For externalising diagnoses, living with an adult who had a common mental health disorder was conditionally associated with an almost two and a half times increased risk of diagnosis (cHR 2.37, CI 95% 1.99–2.82). The presence of victimisation was conditionally associated with an increased risk of almost three and a half times (cHR 3.45, CI 95% 2.09–5.69); see Table 2 and Additional file 4, Table 2 for the full model and sociodemographic and perinatal only model (Model 1). The E value for common mental health disorder was 3.02 (2.59 for the lower 95% CL), and victimisation was 6.36 (3.60 for the lower 95% CL). Although these are higher than the E values for the previous outcome (any mental health diagnosis), the strength of evidence for causality needs partly to be calibrated against the higher estimated cHRs for the exposures and measured confounders for the externalising diagnoses outcome.

These patterns were similarly reflected in the analyses with internalising symptoms as the outcome, with the common mental health disorder ACE estimated to be conditionally associated with a less pronounced but still increased risk (cHR 1.52 CI 95% 1.39–1.65); the evidence for conditional associations with the other ACEs was weaker (p>0.05), see Table 3 and Additional file 5, Table 3 for the full model and sociodemographic and perinatal only model (Model 1). The E value for common mental health disorder in this analysis was 2.01 (1.82 for the lower 95% CL). Again, these should partly be interpreted in relation to the estimated cHR for this outcome, which are all lower, suggesting again that it is perhaps unlikely that unmeasured confounding could explain away the estimated effect entirely.

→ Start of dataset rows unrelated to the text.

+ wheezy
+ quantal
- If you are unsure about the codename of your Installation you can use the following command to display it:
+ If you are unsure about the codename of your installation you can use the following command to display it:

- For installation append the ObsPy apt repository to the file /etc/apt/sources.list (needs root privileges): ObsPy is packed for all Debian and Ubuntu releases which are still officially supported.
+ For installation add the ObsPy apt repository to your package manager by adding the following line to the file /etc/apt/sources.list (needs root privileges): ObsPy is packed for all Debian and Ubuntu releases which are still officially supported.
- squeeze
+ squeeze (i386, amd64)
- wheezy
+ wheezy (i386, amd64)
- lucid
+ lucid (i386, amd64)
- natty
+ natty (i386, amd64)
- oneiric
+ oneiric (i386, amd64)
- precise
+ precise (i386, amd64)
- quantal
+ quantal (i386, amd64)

For other mental health diagnoses, alcohol admission or problem in the household was conditionally associated with increased risk (cHR 1.33 CI 95% 1.02–1.73), as was common mental health disorder (cHR 1.58 CI 95% 1.32–1.90). There was only relatively weaker evidence (p>0.05) for the conditional association of the other ACEs with the outcome, see Table 4 for ACEs, and Additional file 6, Table 4 for the full model and sociodemographic and perinatal only model (Model 1). Alcohol admission/problem had an E value of 1.73 (1.13 for the lower CL) and common mental health disorder had an E value of 2.09 (1.72 for the lower CL). These E values are closer in magnitude to the estimated cHRs, and thus, the evidence for causality is weaker here.

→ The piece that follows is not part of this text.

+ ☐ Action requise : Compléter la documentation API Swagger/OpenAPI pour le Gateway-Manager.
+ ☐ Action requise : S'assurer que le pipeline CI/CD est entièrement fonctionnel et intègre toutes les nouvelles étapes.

Exposure to ACEs was also conditionally associated with an increased risk of developmental delay. Alcohol problem (cHR 1.12 CI 95% 1.02–1.23), common mental health disorder (cHR 1.42 CI 95% 1.33–1.51) and victimisation (cHR 1.65 CI 95% 1.23–2.20) were all conditionally associated with an increased risk; see Table 5 for ACEs, and Additional file 7, Table 5 for the full model and sociodemographic and perinatal only model (Model 1). Common mental health disorder had an E value of 1.87 (lower CL 1.73), alcohol admission/problem was 1.49 (lower CL 1.16), and victimisation was 2.69 (lower CL 1.76). As with the previous analysis, and especially for the alcohol exposure, the evidence for causality is therefore rather weak.

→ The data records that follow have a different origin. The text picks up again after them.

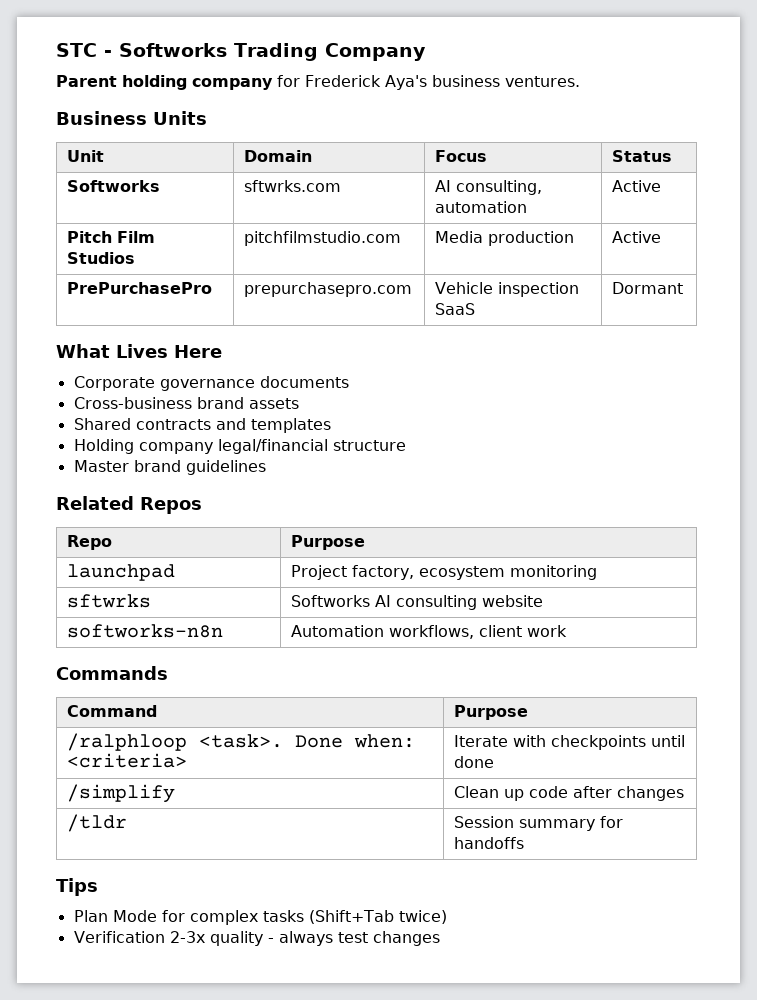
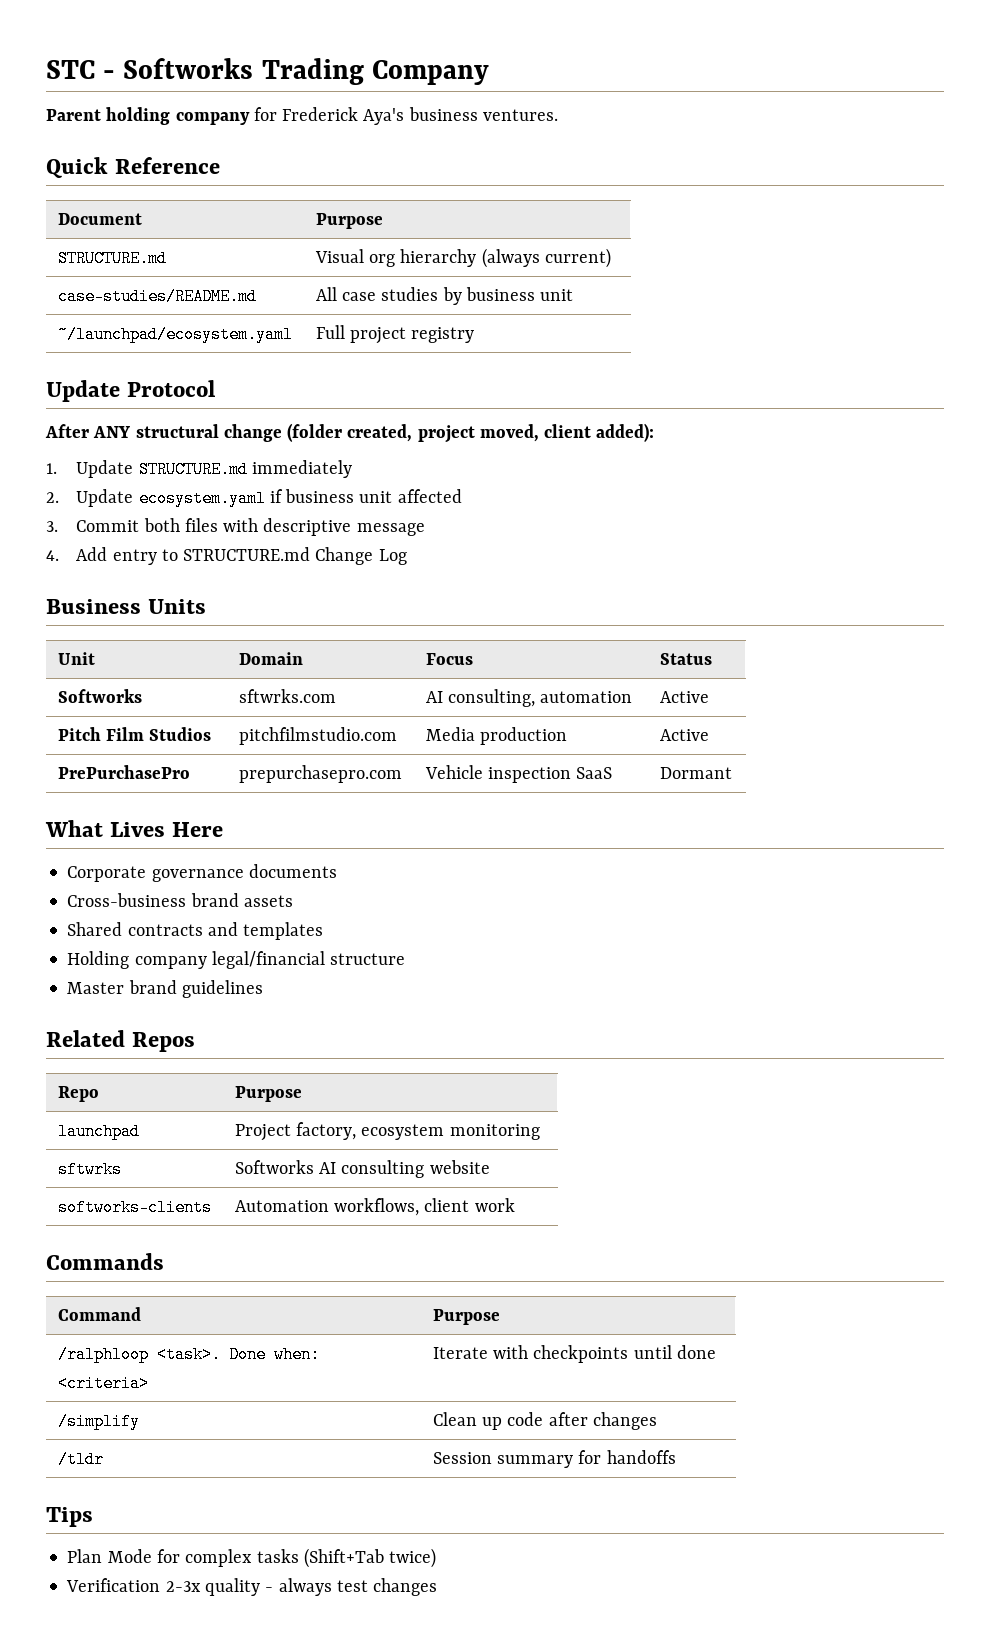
+ Quick Reference
+ Document | Purpose
+ STRUCTURE.md | Visual org hierarchy (always current)
+ case-studies/README.md | All case studies by business unit
+ ~/launchpad/ecosystem.yaml | Full project registry
+ Update Protocol
+ After ANY structural change (folder created, project moved, client added):
+ 1. Update STRUCTURE.md immediately
+ 2. Update ecosystem.yaml if business unit affected
+ 3. Commit both files with descriptive message
+ 4. Add entry to STRUCTURE.md Change Log
- softworks-n8n | Automation workflows, client work
+ softworks-clients | Automation workflows, client work

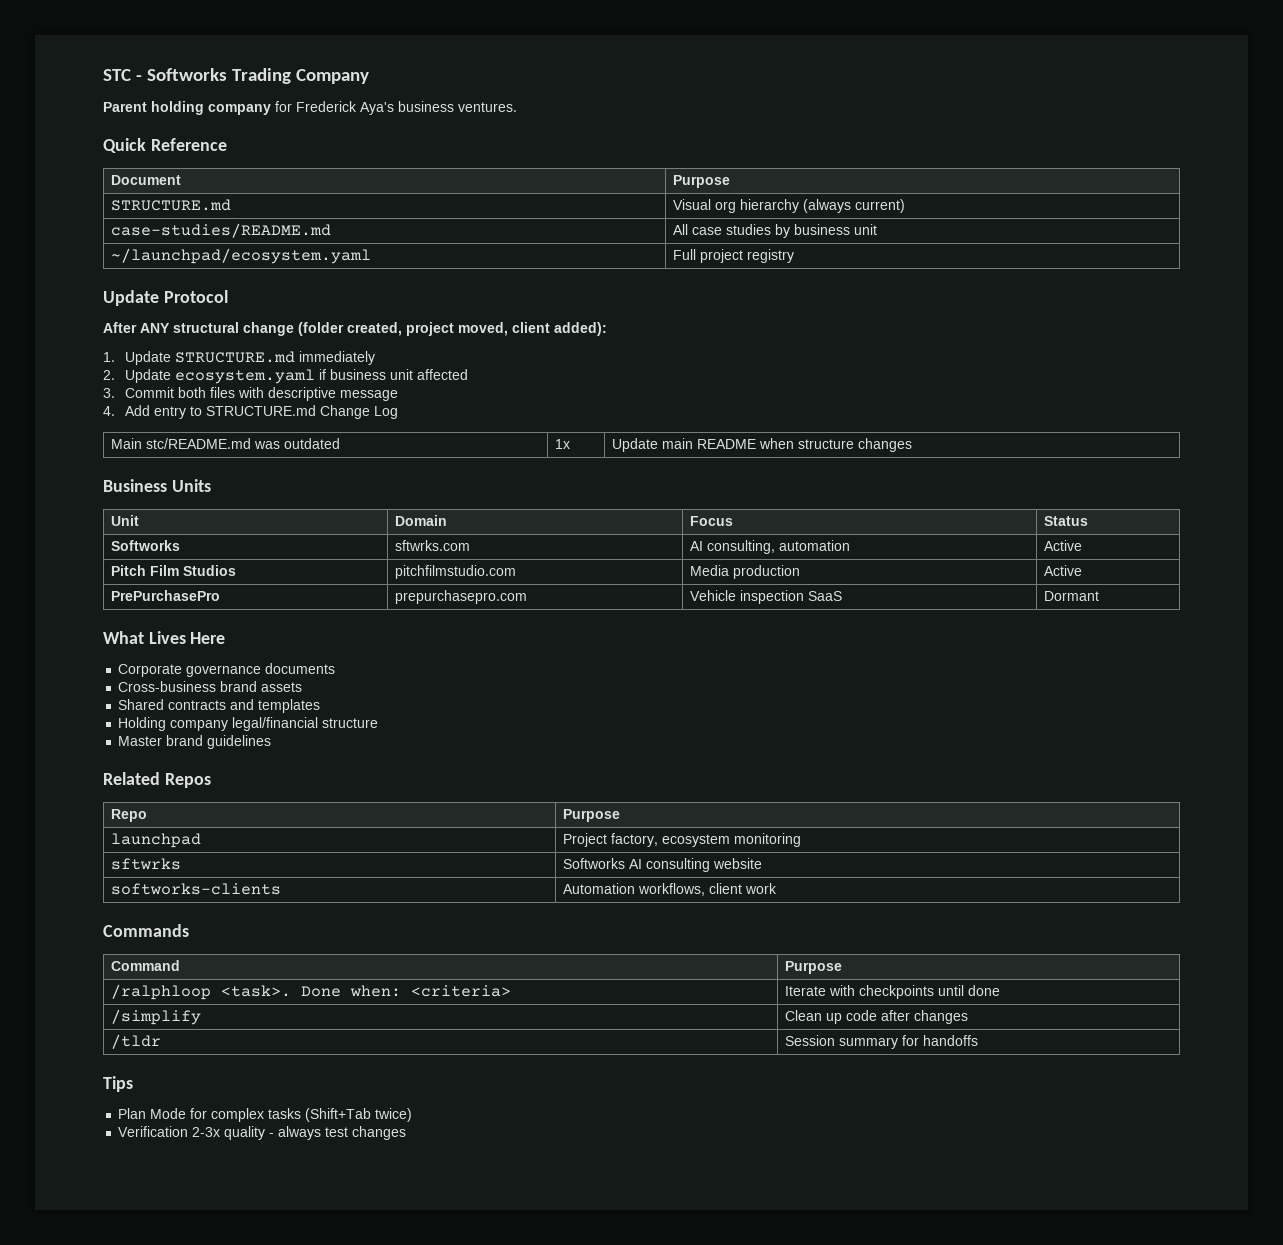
+ Main stc/README.md was outdated | 1x | Update main README when structure changes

To better understand the combined effects of ACEs and deprivation, three-way cross tabulations of ACEs and deprivation across the two categories of any mental health (excluding developmental delay), and developmental delay were explored. This showed that the most deprived category experienced a higher proportion of ACEs compared to the least deprived; see Additional files 8 and 9, Tables 6 and 7. We explored whether deprivation moderated the relationship between ACEs and child mental health. However, there was very little evidence of larger effect sizes for the five levels of deprivation, or a gradient, as only a single association was statistically significant between common mental health disorder and the most deprived group for developmental delay (cHR 0.81, p<0.05), this should not be emphasised given the issue of multiple testing; see Additional file 15, Table 13 for models. Therefore, we found insufficient evidence to conclude that the conditional association between these five ACEs and child mental health outcomes were moderated by deprivation.